Cumhurbaşkanlığı seçimlerinin ikinci turu göçmenlerin hayatı üzerine pazarlıklara dönüştürülürken, ırkçılık karşıtları İzmir'de sokağa çıktı.
İzmir Mülteci Dayanışma Platformu'nun çağrısıyla bir araya gelen eylemciler, Alsancak'taki Türkan Saylan Kültür Merkezi önünde buluştu.
"Bırak ırkçılık ofsayta düşsün", "Hepimiz biziz, ötekileştirmeyin", "Nefret suçtur", "İltica haktır", "Irkçılığa hayır", "Dayanışma yaşatır" sloganlarının yazılı olduğu dövizleri taşıyan göstericiler, "Hepimiz Mülteciyiz, Irkçılığa Hayır" pankartını taşıdı.

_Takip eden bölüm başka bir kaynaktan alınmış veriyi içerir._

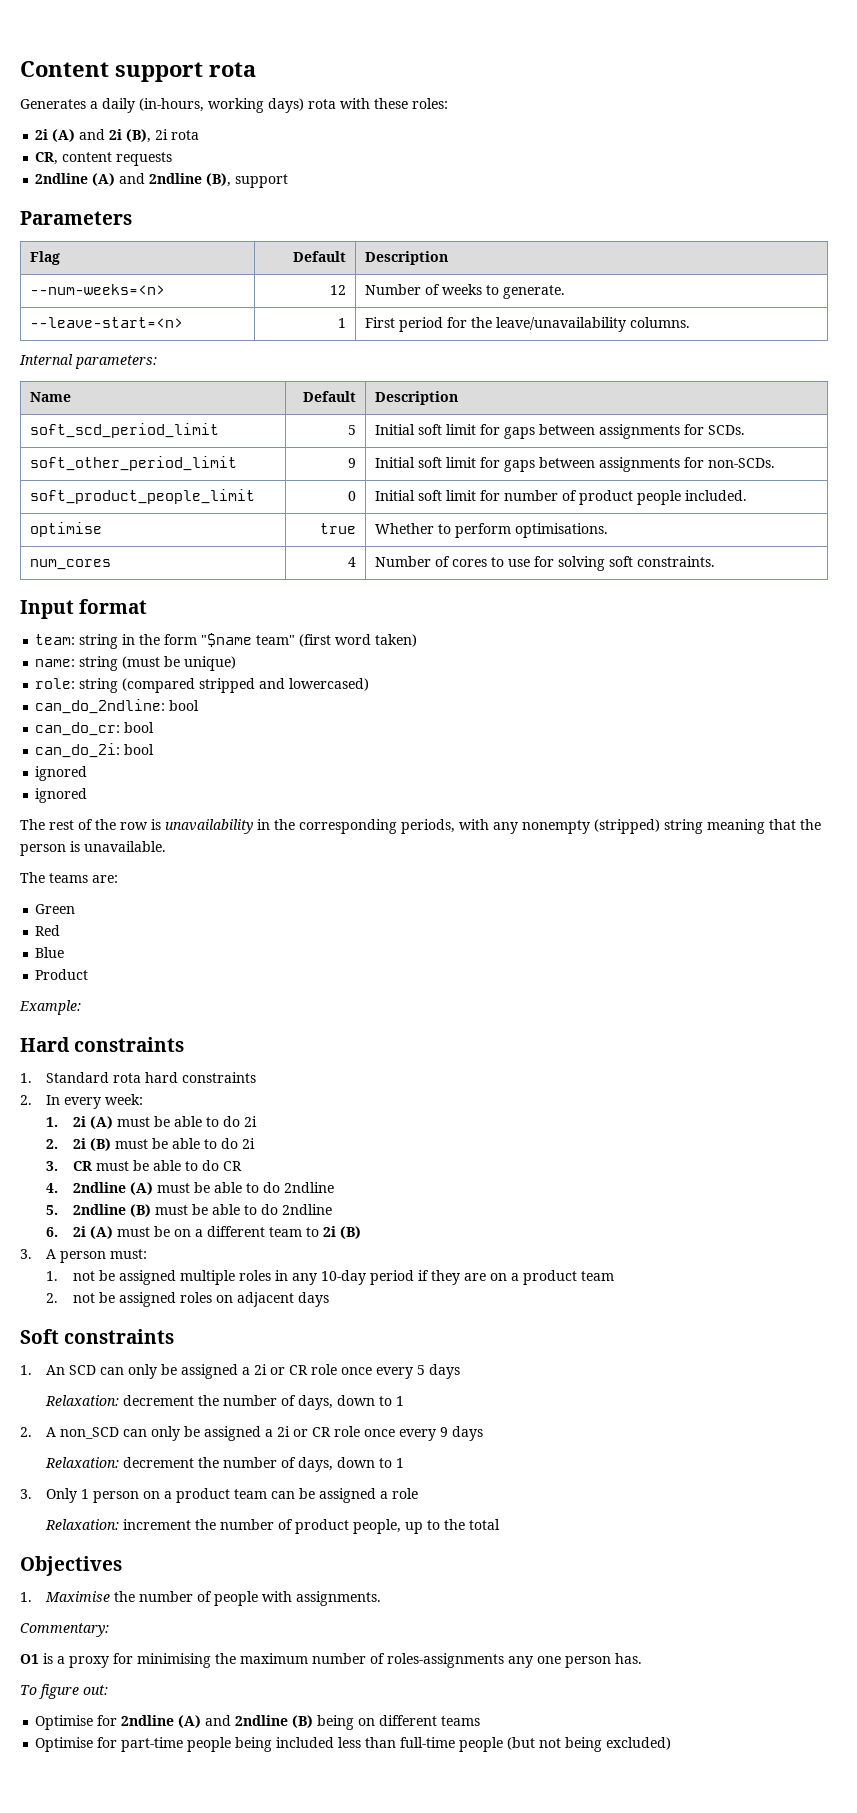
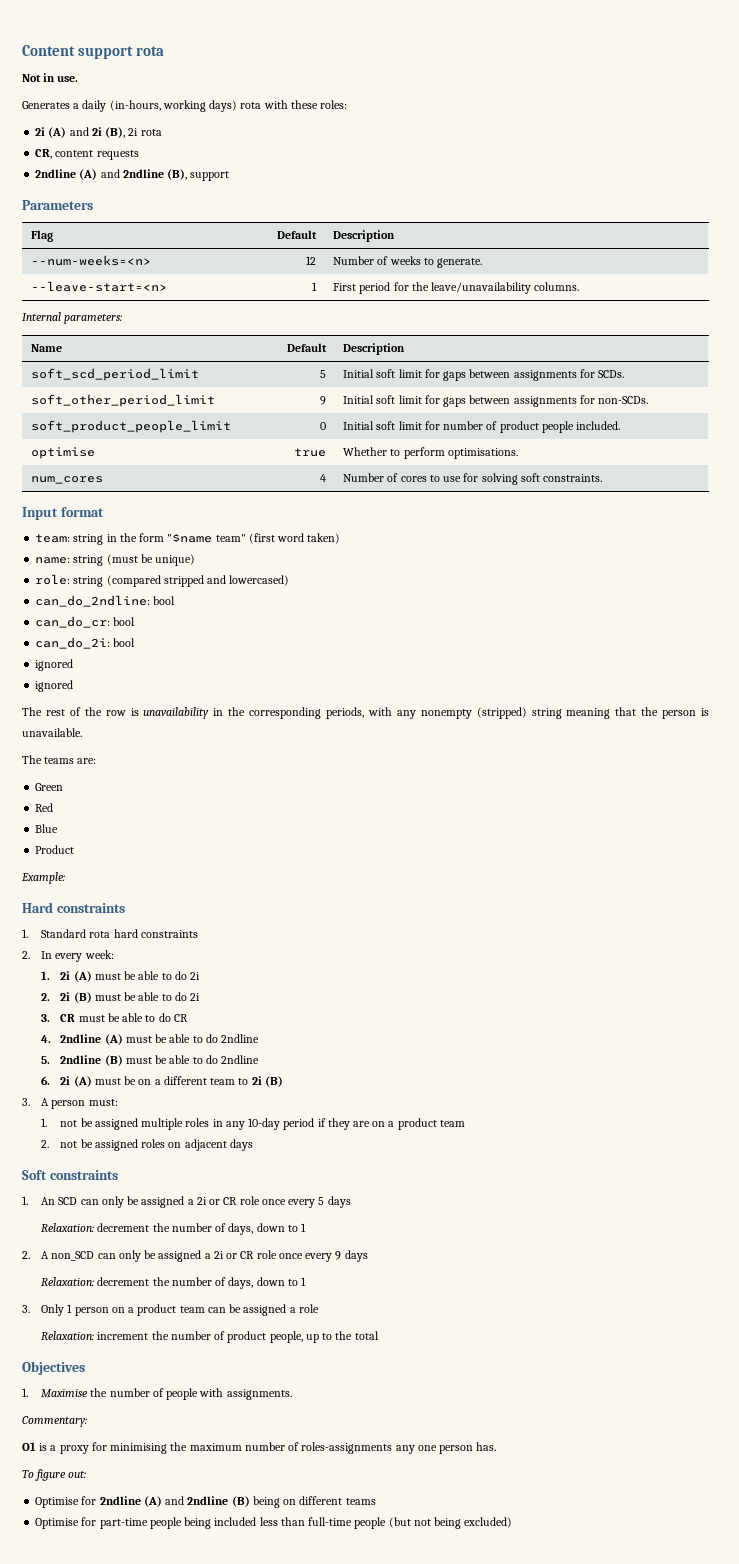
(256, 69) none -> [22,73,79,82] // Not in use.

Irkçılık karşıtı eylemde okunan basın açıklamasının tam metni:
Ülkede var olan seçim atmosferi ve cumhurbaşkanlığı seçiminin ilk turda sonuçlanamayıp ikinci tura kalması dolayısıyla tarafların propaganda için tercih ettikleri dilin ilk seçimdeki uzlaşmacı, toparlayıcı dilden uzaklaştığını kaygıyla takip etmekteyiz.
14 Mayıs’ta gerçekleşen seçimde milliyetçilik ve mülteci düşmanlığı siyaseti yaparak seçime giren adaya verilen oyların oranının ikinci tur sonuçlarını etkileyecek düzeyde olması ve sırf bu kitlenin oylarını alabilmek sebebiyle bizce toplumda nefreti körükleyecek, düşmanlığı çoğaltacak ve geri dönüşü olmayan üzücü olayların gerçekleşmesine sebebiyet verecek bir dil ile konuşulmaya başlandı.
Mitinglerde, tv ekranlarında, sosyal medyada kullanılan bu zehirli dil toplumun en alt katmanında bulunan mülteciler için olduğu gibi aynı zaman ve sebeple hak talep eden bütün taraflara zarar verecektir.
Ülkemizin henüz doğru bir mülteci politikasının olmaması, Cenevre Sözleşmesi’ne konulan şerh orta dururken, kendilerinin hak ve adaletten yana olduğunu iddia eden tüm siyasi parti ve liderlerinin, mülteci haklarını tanımaları beklenirken, aksine her fırsatta ve yaşanan her olumsuzlukta mültecileri sorumlu tutmaları, onları ‘günah keçisi’ ilan etmeleri, hem nefret söylemi hem de doğru değildir. Unutulmamalı ki siyasi parti liderlerinin söylediklerinin toplumda olumlu-olumsuz bir karşılığı ve aynı oranda bir sorumlulukları var. Ve ne yazık ki; ülkemizde nefret söylemi ile nefret suçu arasındaki mesafenin çokta uzak olmadığını yaşanan birçok örnekte gördük. Yükselen ırkçılık, oluşturulan nefret iklimi, ona hizmet eden şoven dil ve söylemler düşünüldüğünde zaten dezavantajlı olan mültecilerin, gelecek ve de yaşam hakkı ile ilgili kaygılarının her geçen gün artarak devam etmektedir.
Yeryüzünün çizilmiş olan sınırlardan bağımsız olarak herkese ait olduğunu savunan kurumlar ve kişilerin bir araya geldiği bir platform olarak bizler hiçbir seçim sonucunun insan hak ve yaşamından önemli olamacayağını belirtmek istiyoruz. Dezavantajlı herhangi bir kesimi düşman ve öteki olarak gösteren hiçbir siyaset % 99,9 oyla dahi seçilse meşru olmayacaktır.
Bizler mülteci hak savunucuları olarak, hangi siyasi cephe/ittifaktan geldiğine bakmaksızın ,linç kültürüne hizmet eden bu söylemlerin derhal terkedilip, mülteci hakları başta olmak üzere, gerçek sorunlara dair çözüm önerilerini dillendirmeye davet ediyoruz. Zira haklardan yararlanmak için vatandaş değil, insan olmanın yeterli olduğunu belirtiyor ve aksi halde yaşanan tüm olumsuzluklarda bu dil ve söylemin sahiplerinin sorumlu olduklarını hatırlatıyoruz.